Why I Sleep-Train My Kids

By Jessica Smock

Screen Shot 2015-06-01 at 6.13.09 PMSleep training my son was hard. But not that hard.

By the time he was four months old, his sleeping habits were becoming more challenging for all of us. He was waking up more times during the night, becoming more difficult to soothe back to sleep, and napping less and less. My husband and I were exhausted. We fought constantly, and our son was cranky and overtired too.
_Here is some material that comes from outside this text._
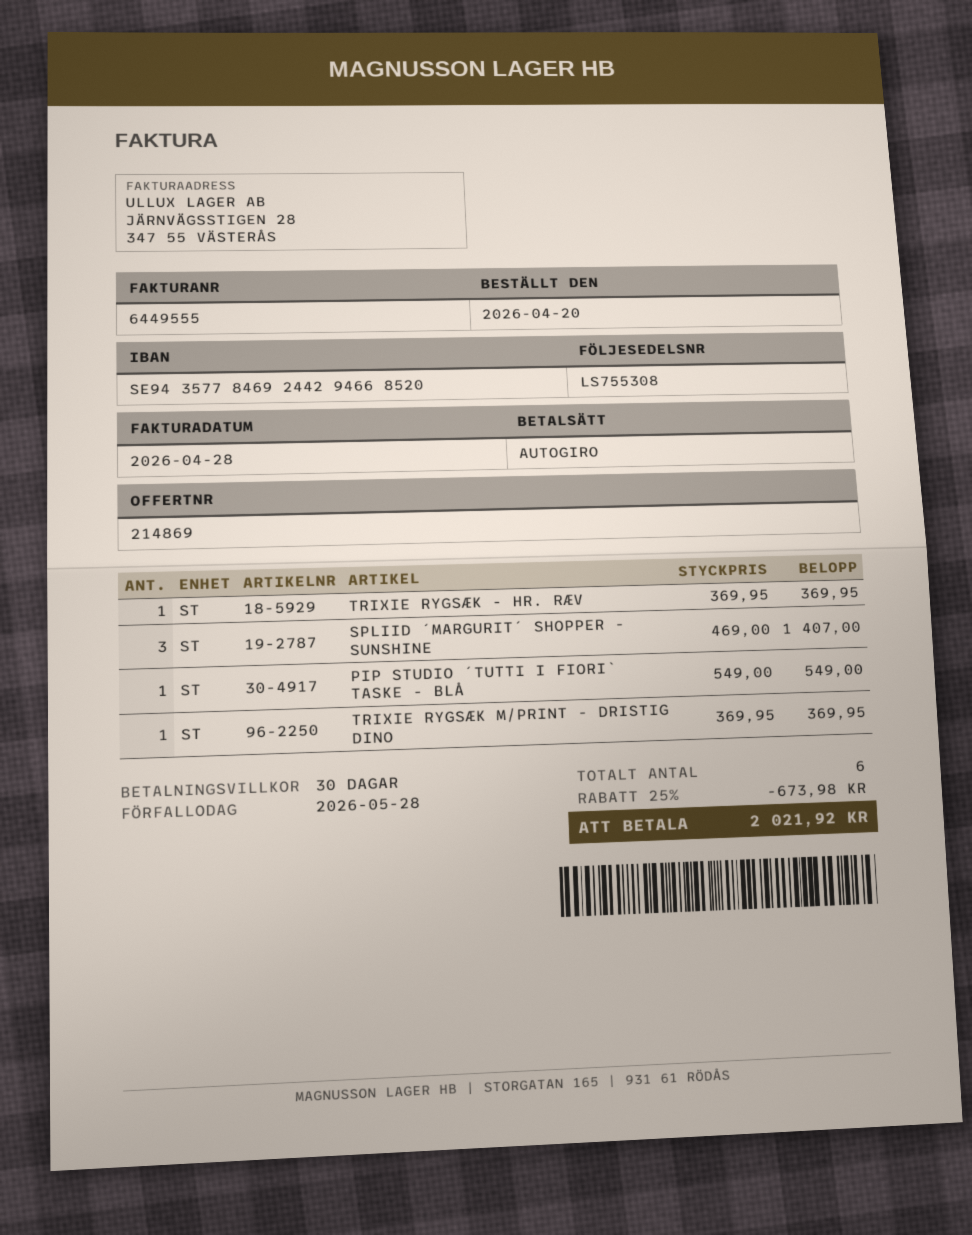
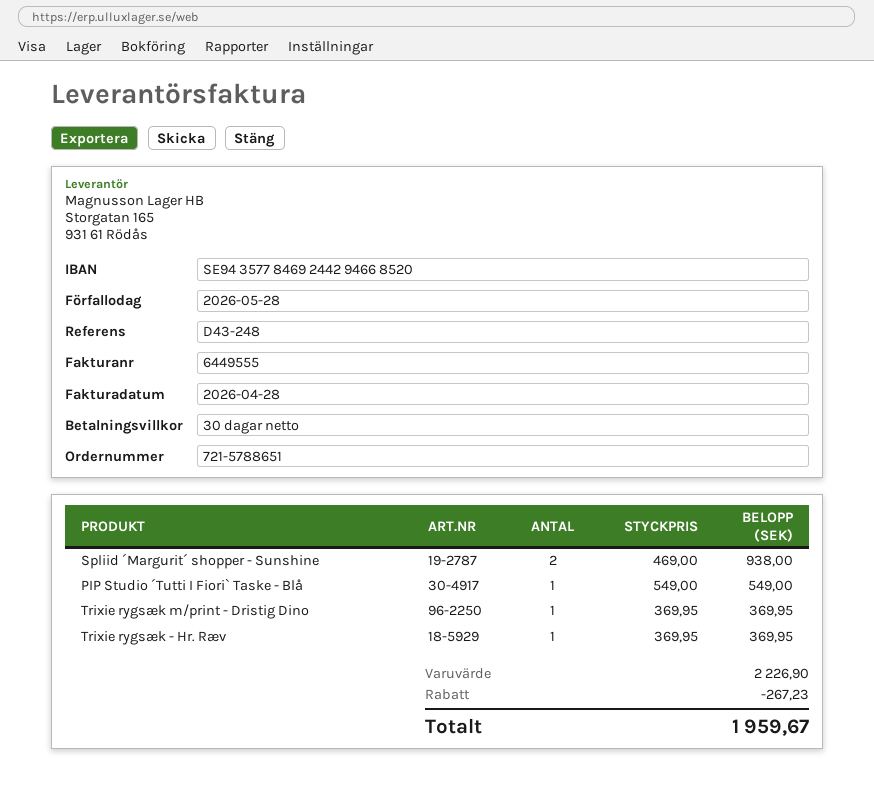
SPLIID ´MARGURIT´ SHOPPER - SUNSHINE: 3 x 469.00 = 1407.00 -> 2 x 469.00 = 938.00
discount: 673.98 -> 267.23
total: 2021.92 -> 1959.67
When I mentioned our sleep issues to a few friends, I was given one name from each of them: Weissbluth. Like thousands of parents before me, I devoured Dr. Marc Weissbluth’s Healthy Sleep Habits, Happy Child. From Weissbluth, I learned about sleep associations, infant sleep cycles, wake times, nap schedules, patterns of sleep organization for newborns and older babies, and graduated extinction (“crying-it-out”). From there, I moved on to books by other experts in the field of baby sleep: Ferber and Jodi Mindell.

At that point, I had just finished the coursework for my doctoral degree in education and development. Immersed in the world of academia, it had made sense to me that because I was struggling with an issue I knew nothing about—solving and preventing baby sleep problems— I should turn to research from the experts: people who had devoted their lives to helping parents with this exact problem. Left to our own devices, what my husband and I were doing wasn’t working, that much was certain. We were all miserable. Consulting these books suddenly made me feel less alone. I now had hope.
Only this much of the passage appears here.